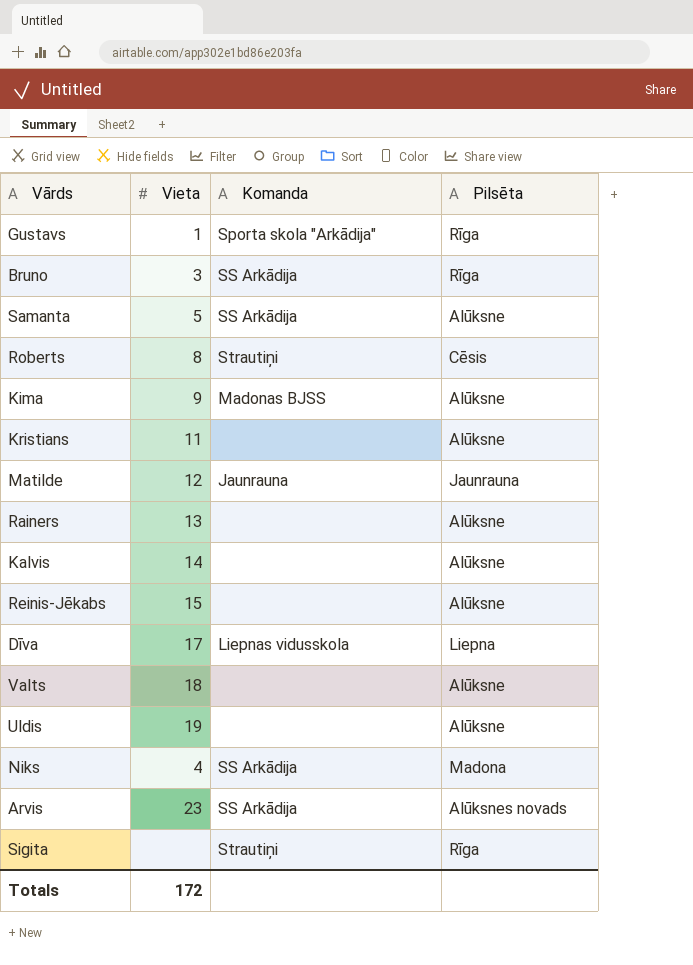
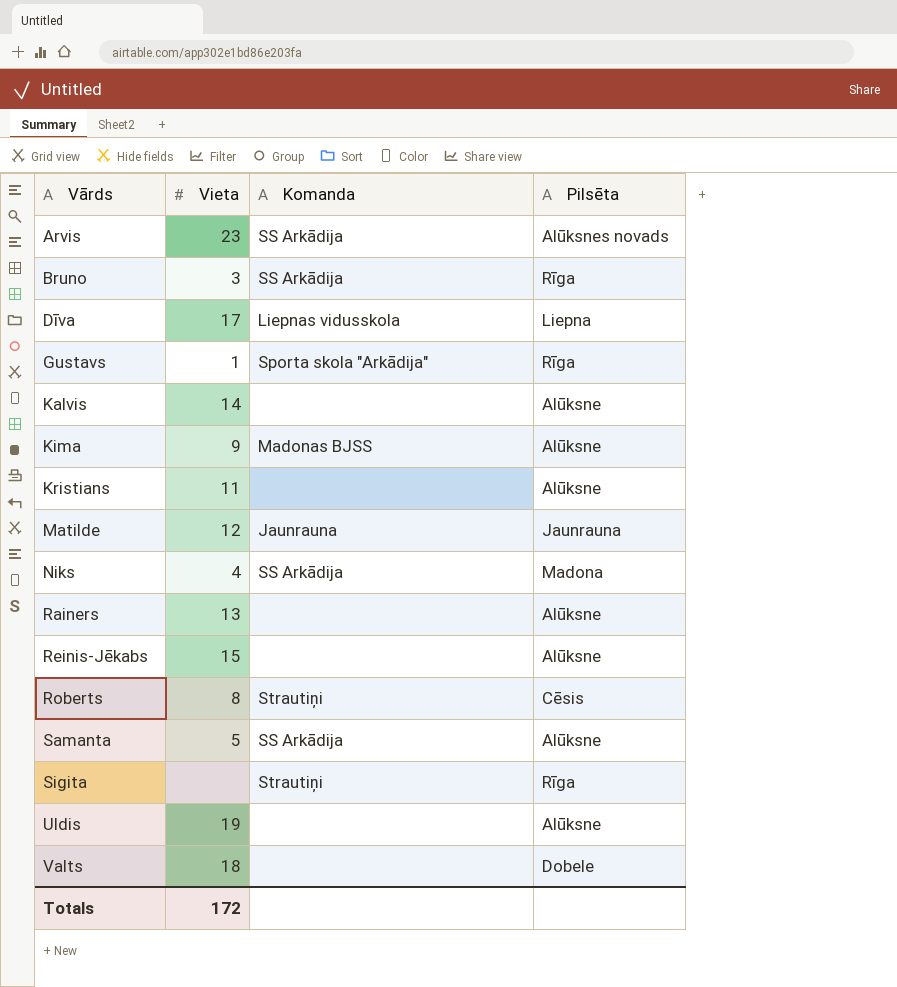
row order: none -> Vārds ascending
Valts | Pilsēta: Alūksne -> Dobele

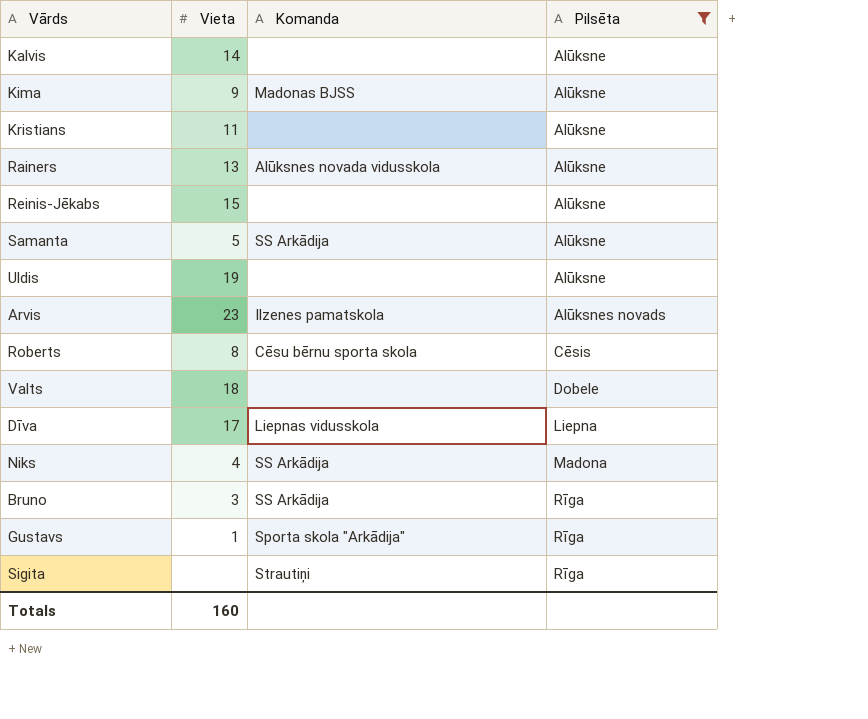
filter: none -> Pilsēta != Jaunrauna
row order: Vārds ascending -> Pilsēta ascending
Rainers | Komanda: none -> Alūksnes novada vidusskola
Arvis | Komanda: SS Arkādija -> Ilzenes pamatskola
Roberts | Komanda: Strautiņi -> Cēsu bērnu sporta skola
Totals | Vieta: 172 -> 160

____

§ **EXERCISE**:
Word for word, give the listing above again, but drop any pictures.

§ **COMPLETED EXERCISE**:
row order: none -> Vārds ascending
Valts | Pilsēta: Alūksne -> Dobele

filter: none -> Pilsēta != Jaunrauna
row order: Vārds ascending -> Pilsēta ascending
Rainers | Komanda: none -> Alūksnes novada vidusskola
Arvis | Komanda: SS Arkādija -> Ilzenes pamatskola
Roberts | Komanda: Strautiņi -> Cēsu bērnu sporta skola
Totals | Vieta: 172 -> 160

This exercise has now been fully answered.